● What you are asked to do
Every line of the listing below is to be duplicated exactly, with the pictures left out.

● Material for the task
BEGIN

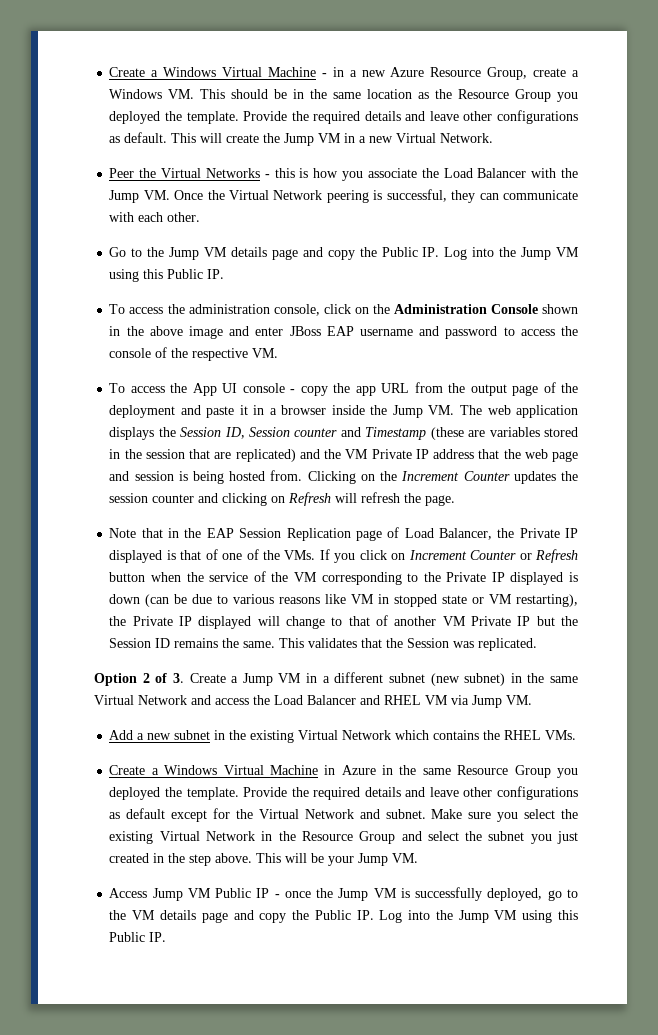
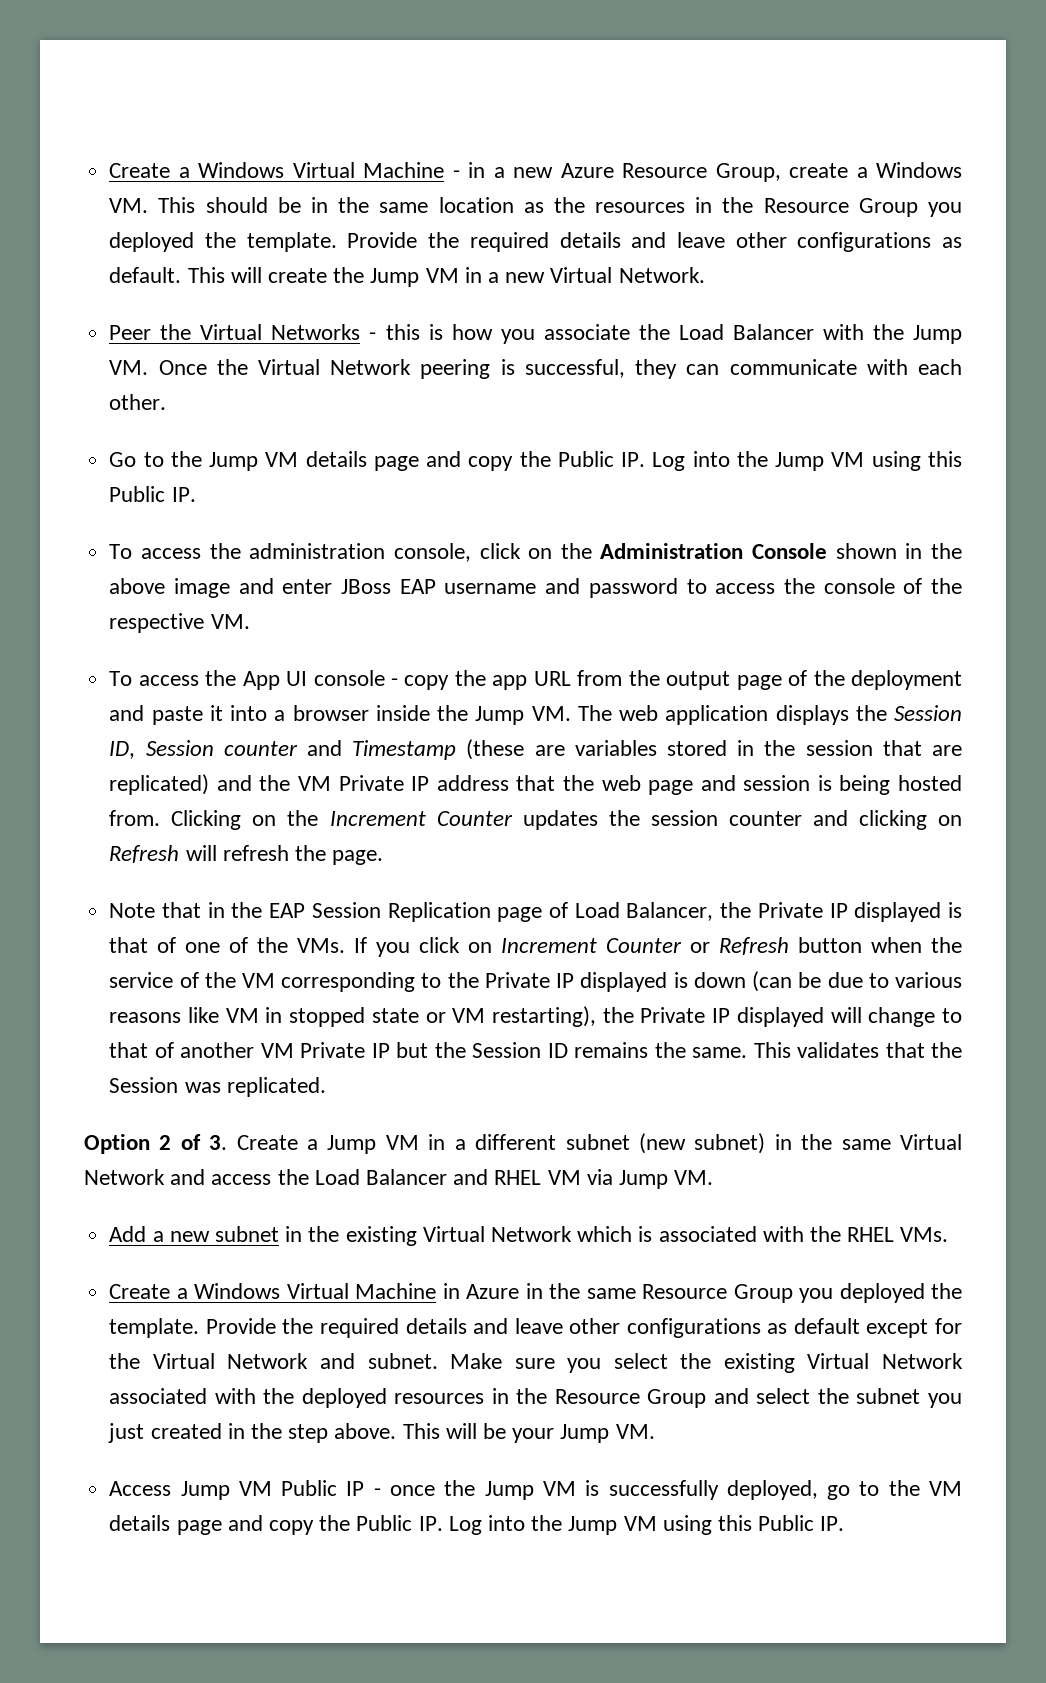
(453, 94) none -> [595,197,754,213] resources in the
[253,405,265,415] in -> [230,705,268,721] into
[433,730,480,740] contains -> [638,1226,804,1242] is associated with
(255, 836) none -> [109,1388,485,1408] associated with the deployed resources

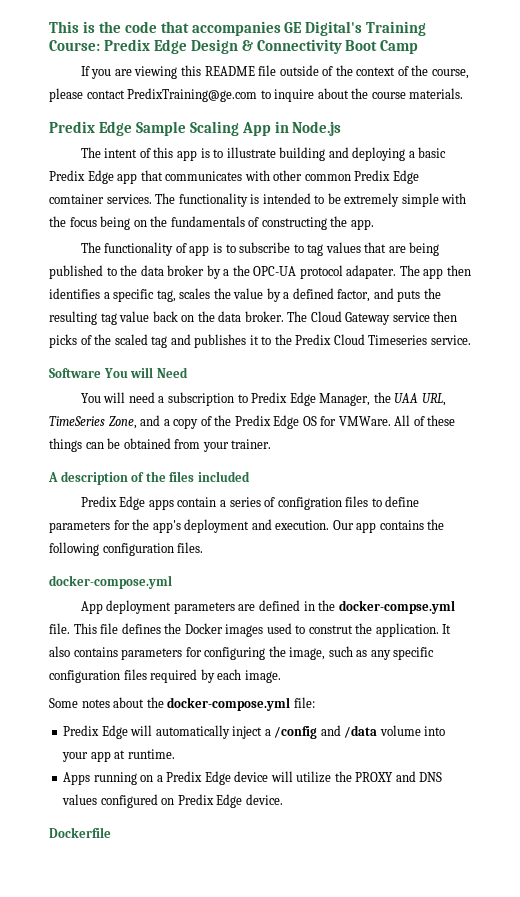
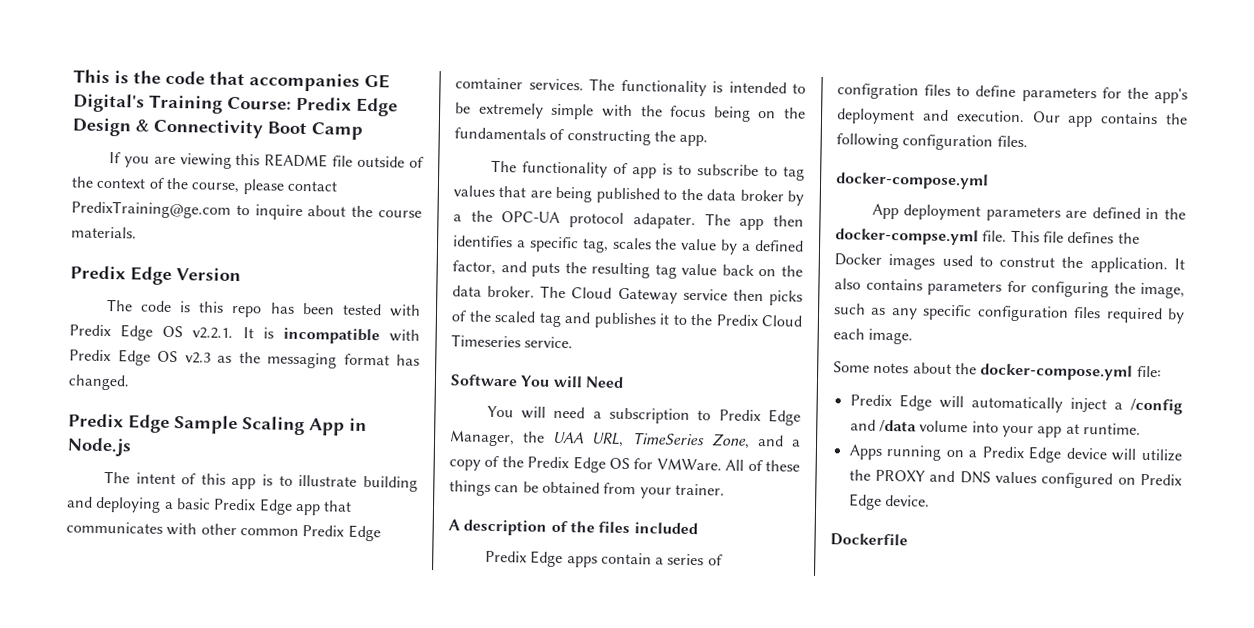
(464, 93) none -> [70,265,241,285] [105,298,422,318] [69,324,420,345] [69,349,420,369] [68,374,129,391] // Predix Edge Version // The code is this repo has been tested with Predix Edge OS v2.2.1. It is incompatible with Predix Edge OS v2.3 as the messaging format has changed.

END

● Written response
(453, 94) none -> [595,197,754,213] resources in the
[253,405,265,415] in -> [230,705,268,721] into
[433,730,480,740] contains -> [638,1226,804,1242] is associated with
(255, 836) none -> [109,1388,485,1408] associated with the deployed resources

(464, 93) none -> [70,265,241,285] [105,298,422,318] [69,324,420,345] [69,349,420,369] [68,374,129,391] // Predix Edge Version // The code is this repo has been tested with Predix Edge OS v2.2.1. It is incompatible with Predix Edge OS v2.3 as the messaging format has changed.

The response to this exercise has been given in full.